Harianjogja.com, GUNUNGKIDUL–Pemkab Gunungkidul melarang pelaksanaan kampanye tatap muka dalam tahapan pilihan lurah serentak di 58 kalurahan. Langkah ini diambil untuk mencegah terjadinya klaster penularan corona dalam pelaksanaan pilihan lurah.

Kepala Bidang Pemerintahan Desa, Dinas Pemberdayaan Perempuan Perlindungan Anak Keluarga Berencana Pemberdayaan Masyarakat Desa (DP3AKBPMD) Gunungkidul, Kriswanto mengatakan, kampanye lurah diselenggarakan tiga hari mulai Minggu (24/10/2021) hingga Selasa (26/10/2021). Meski demikian, sesuai dengan edaran terbaru dari bupati, masing-masing calon dilarang menyelenggarakan tatap muka untuk mengurangi risiko penularan virus corona.

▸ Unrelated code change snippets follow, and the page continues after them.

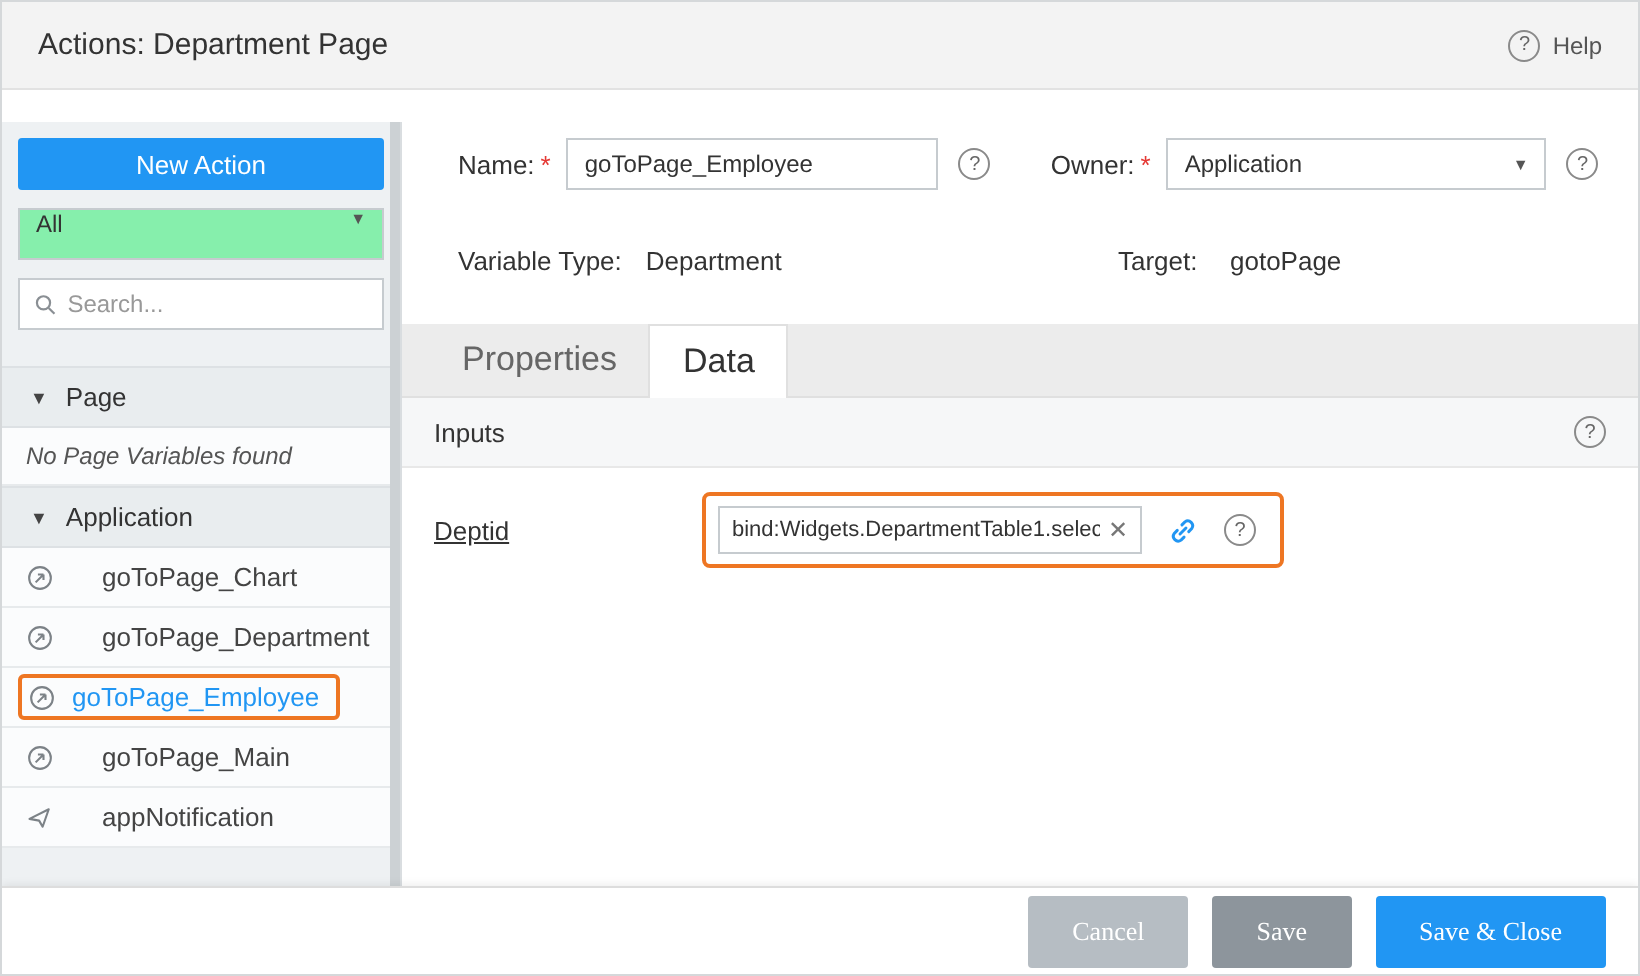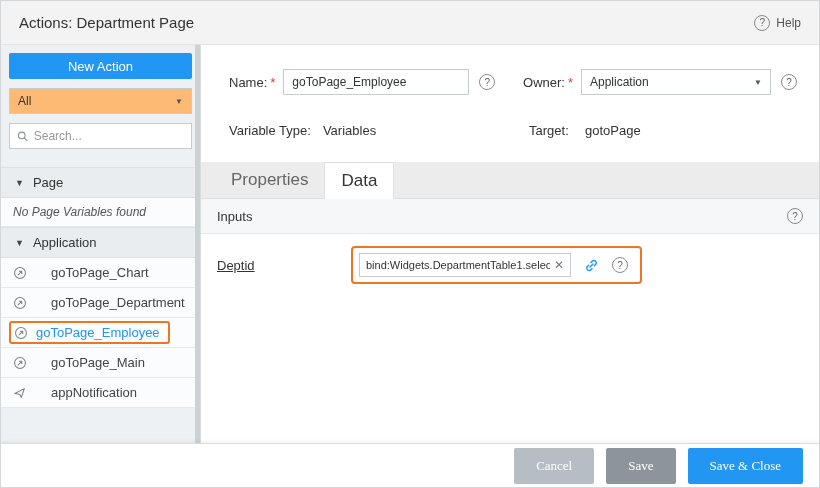"New Action" .sidebar { top: 44px -> 60px }
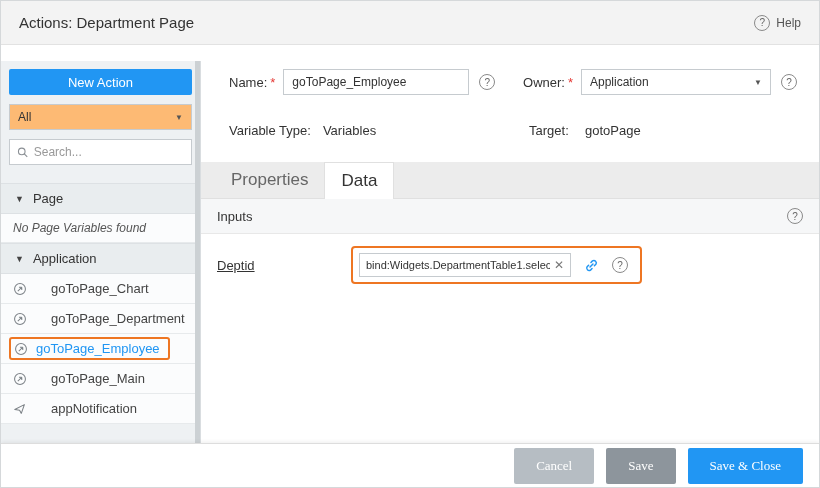"Name:" .form-row { gap: none -> 30px }
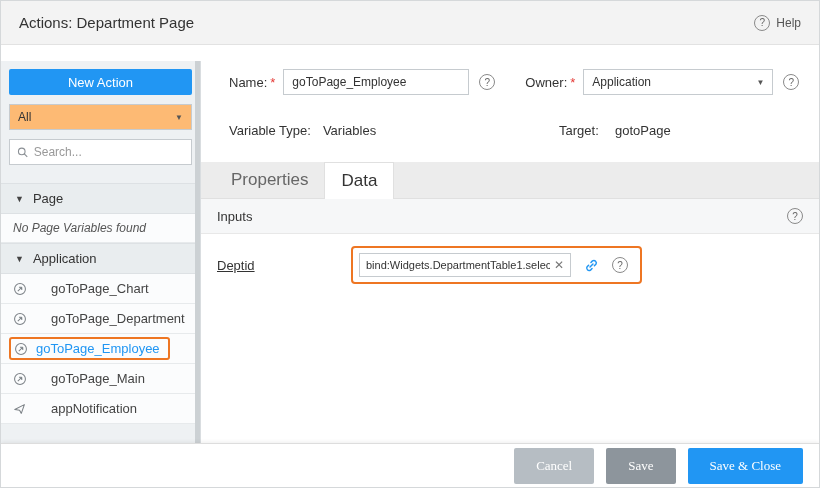"All" .filter-select { align-items: center -> flex-start; background: #fdba74 -> #86efac }
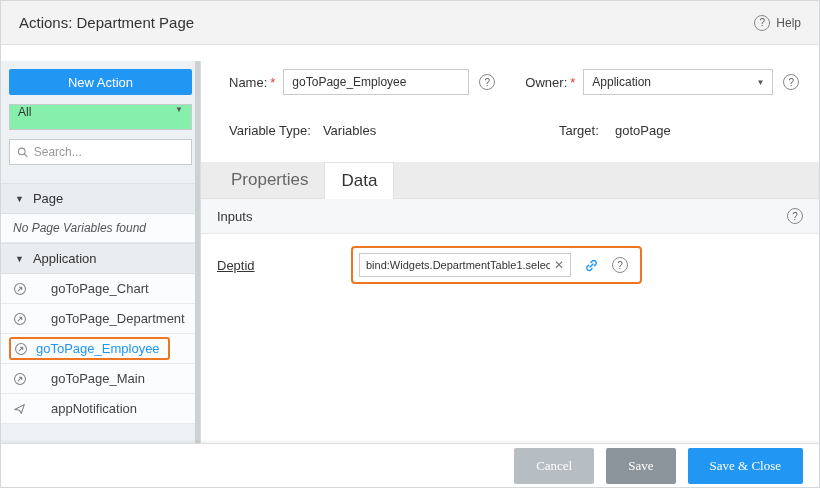"Variables" span.fvalue { text: Variables -> Department }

“Masih dalam masa pandemi, jadi sifatnya berpotensi terjadinya kerumunan dilarang,” katanya, Kamis (21/10/2021).

Konsekuensi dari kebijakan ini, panitia di masing-masing kalurahan akan menyediakan fasilitas penyampaian visi misi calon di hari pertama kampanye. Kegiatan tersebut akan didokumentasikan kemudian ditautkan ke sistem informasi desa atau akun-akun media sosial sehingga visi misi calon dapat dketahui masyarakat.

Baca juga: Pelaku Tabrak Lari Moyudan Terancam 6 Tahun Penjara

“Penyampaian visi misi juga dibatasi karena hanya dihadiri 30 undangan,” katanya.

Ketua Panitia Pemilihan Lurah Pacarejo, Semanu, Roni Romansyah saat dikonfirmasi kemarin membenarkan adanya pelarangan aktivitas kampanye tatap muka di pilihan lurah. Pelarangan tertuang dalam Surat Edaran Bupati No.270/4762 tentang Larangan Kampanye dengan Pengumpulan Massa.

Menurut dia, larangan tertuang dalam huruf a edaran dengan ketentuan calon lurah dilarang melaksanakan kegiatan bazaar, konser, pertunjukan seni, pawai kendaraan serta kegiatan lomba dan olahraga bersama. Sedangkan di huruf C, juga ada larangan bagi calon lurah mengumpulkan massa yang dapat memicu terjadinya kerumunan.

Sebagai gantinya, kampanye diutamakan menggunakan media cetak, elektronik hingga akun-akun media sosial. “Kami juga akan memasang alat peraga kampanye dari masing-masing calon,” katanya.

Dia menambahkan, untuk penyampaian visi misi akan dibuatkan format video agar bisa disebarkan secara luas ke masyarakat. “Pelaksanaannya di hari pertama kampanye dan nanti hasil dari video yang direkam akan disebar sehingga warga dapat mengetahui visi misi dari calon,” katanya.

Disinggung mengenai pengawasan selama masa kampanye, Roni memastikan akan bekerjasama dengan aparat keamanan agar pelaksanaan dapat sesuai dengan ketentuan yang berlaku. “Kami terus lakukan koordinasi lintas sektor memsatikan pilihan lurah berjalan dengan aman lancar dan juga sehat,” katanya.